■ EXERCISE BRIEF
Set down all of the entries below exactly, and omit the pictures.

Recorded data:
▬▬▬▬▬▬▬▬▬▬

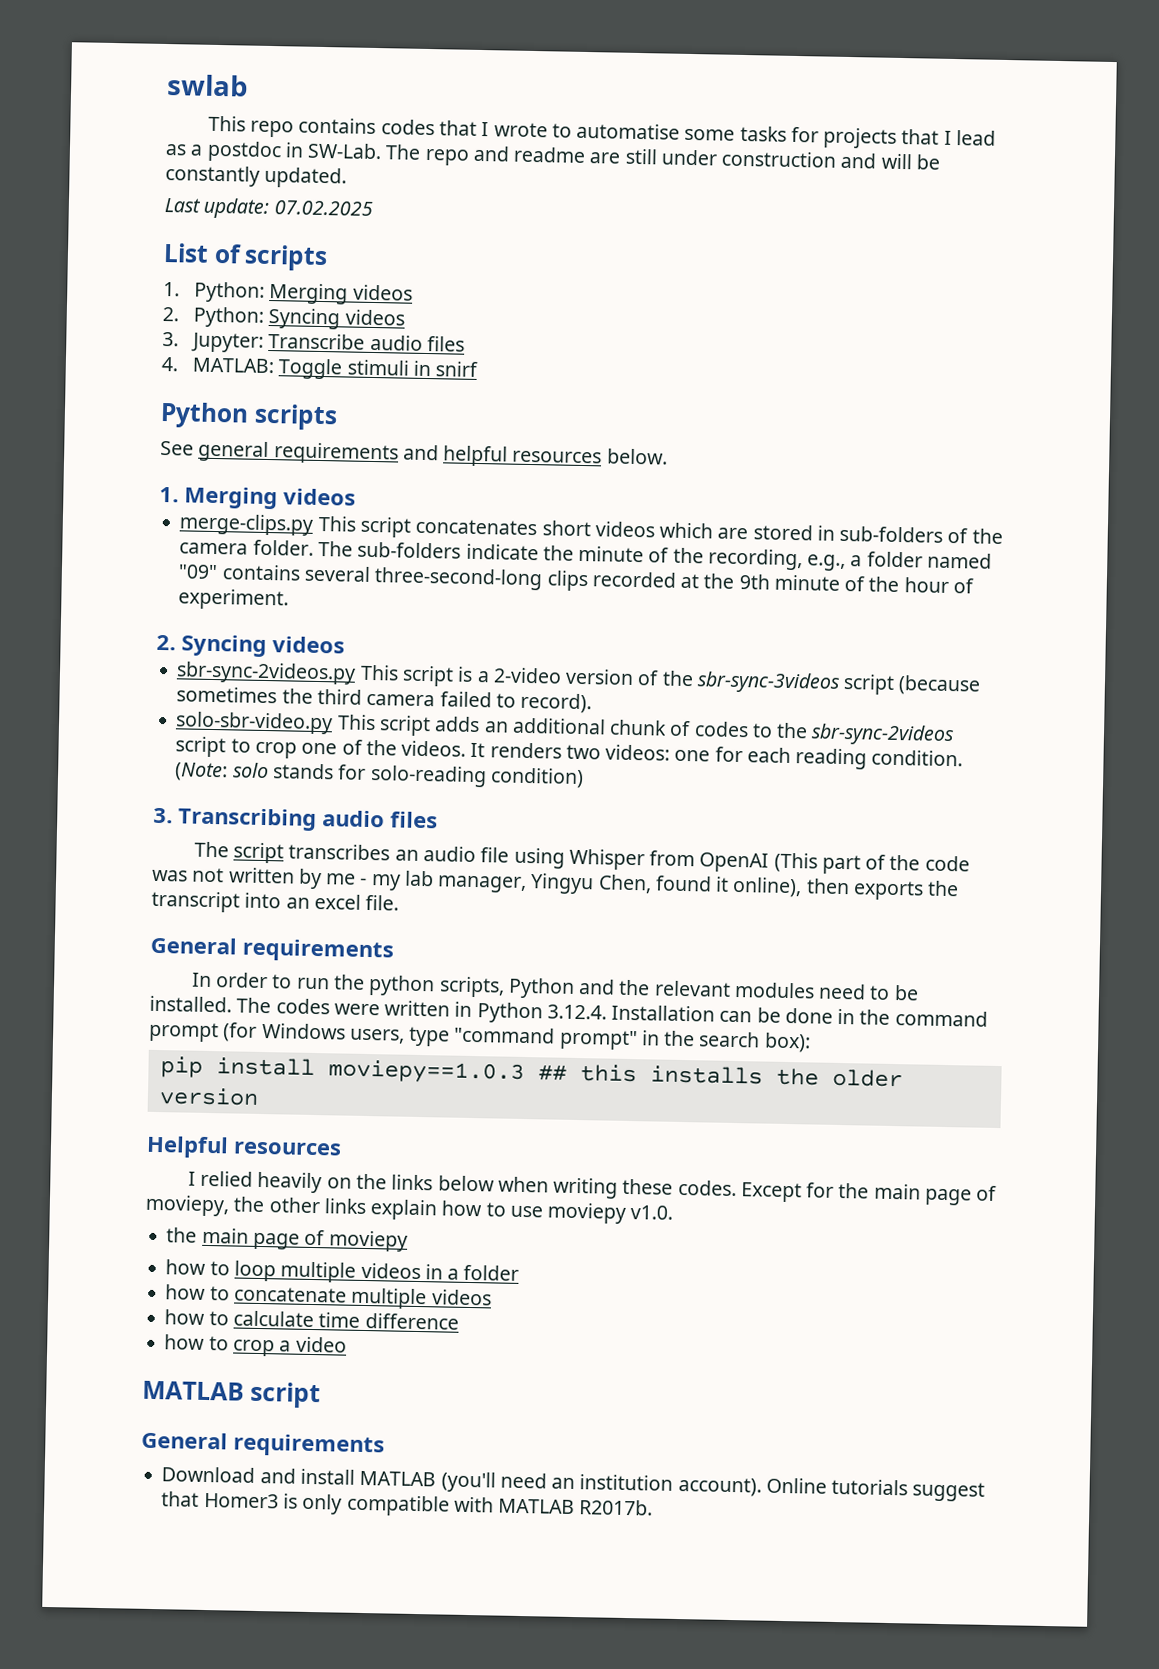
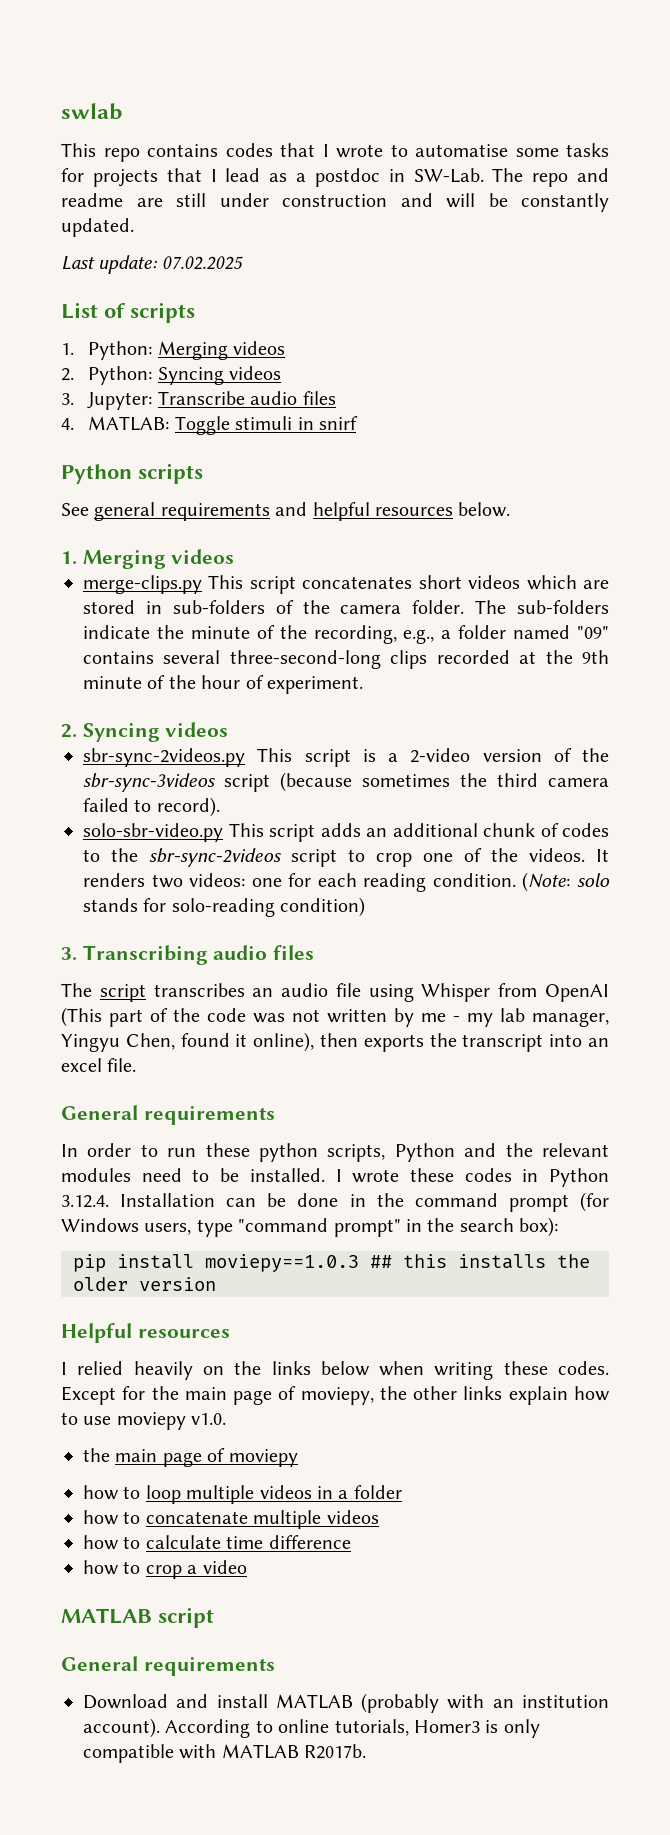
- In order to run the python scripts, Python and the relevant modules need to be installed.
+ In order to run these python scripts, Python and the relevant modules need to be installed.
- The codes were written in Python 3.12.4. Installation can be done in the command prompt (for Windows users, type "command prompt" in the search box):
+ I wrote these codes in Python 3.12.4. Installation can be done in the command prompt (for Windows users, type "command prompt" in the search box):
- Download and install MATLAB (you'll need an institution account).
+ Download and install MATLAB (probably with an institution account).
- Online tutorials suggest that Homer3 is only compatible with MATLAB R2017b.
+ According to online tutorials, Homer3 is only compatible with MATLAB R2017b.

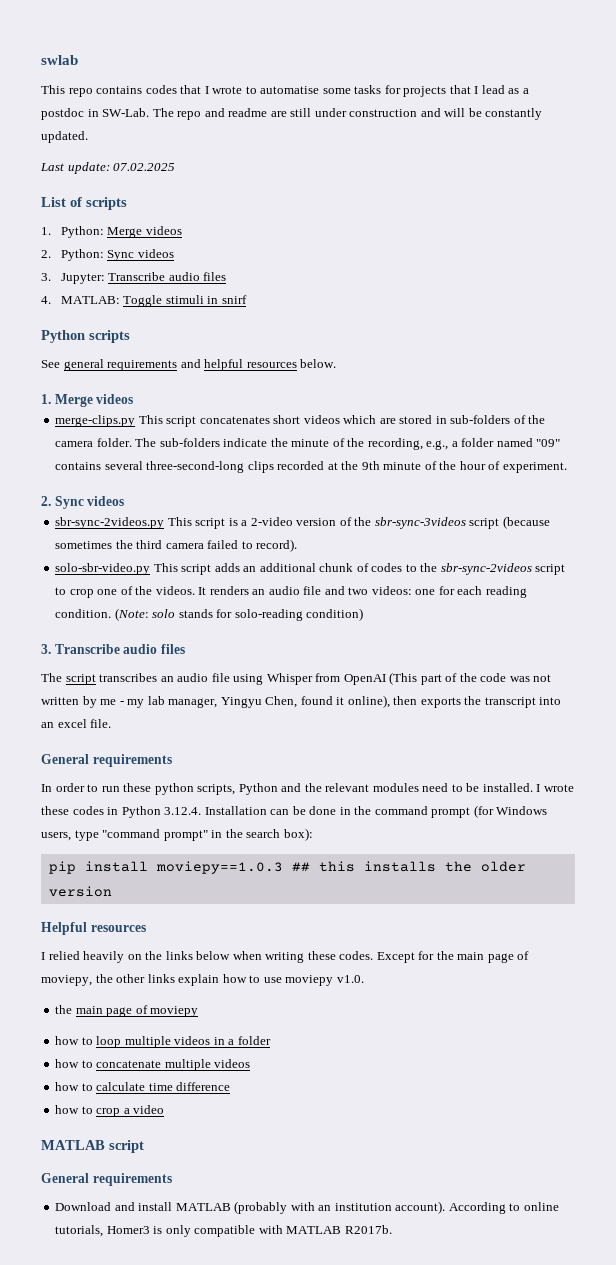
- 1. Python: Merging videos
+ 1. Python: Merge videos
- 2. Python: Syncing videos
+ 2. Python: Sync videos
- 1. Merging videos
+ 1. Merge videos
- 2. Syncing videos
+ 2. Sync videos
- It renders two videos: one for each reading condition.
+ It renders an audio file and two videos: one for each reading condition.
- 3. Transcribing audio files
+ 3. Transcribe audio files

▬▬▬▬▬▬▬▬▬▬

■ RESULT OF THE TASK
- In order to run the python scripts, Python and the relevant modules need to be installed.
+ In order to run these python scripts, Python and the relevant modules need to be installed.
- The codes were written in Python 3.12.4. Installation can be done in the command prompt (for Windows users, type "command prompt" in the search box):
+ I wrote these codes in Python 3.12.4. Installation can be done in the command prompt (for Windows users, type "command prompt" in the search box):
- Download and install MATLAB (you'll need an institution account).
+ Download and install MATLAB (probably with an institution account).
- Online tutorials suggest that Homer3 is only compatible with MATLAB R2017b.
+ According to online tutorials, Homer3 is only compatible with MATLAB R2017b.

- 1. Python: Merging videos
+ 1. Python: Merge videos
- 2. Python: Syncing videos
+ 2. Python: Sync videos
- 1. Merging videos
+ 1. Merge videos
- 2. Syncing videos
+ 2. Sync videos
- It renders two videos: one for each reading condition.
+ It renders an audio file and two videos: one for each reading condition.
- 3. Transcribing audio files
+ 3. Transcribe audio files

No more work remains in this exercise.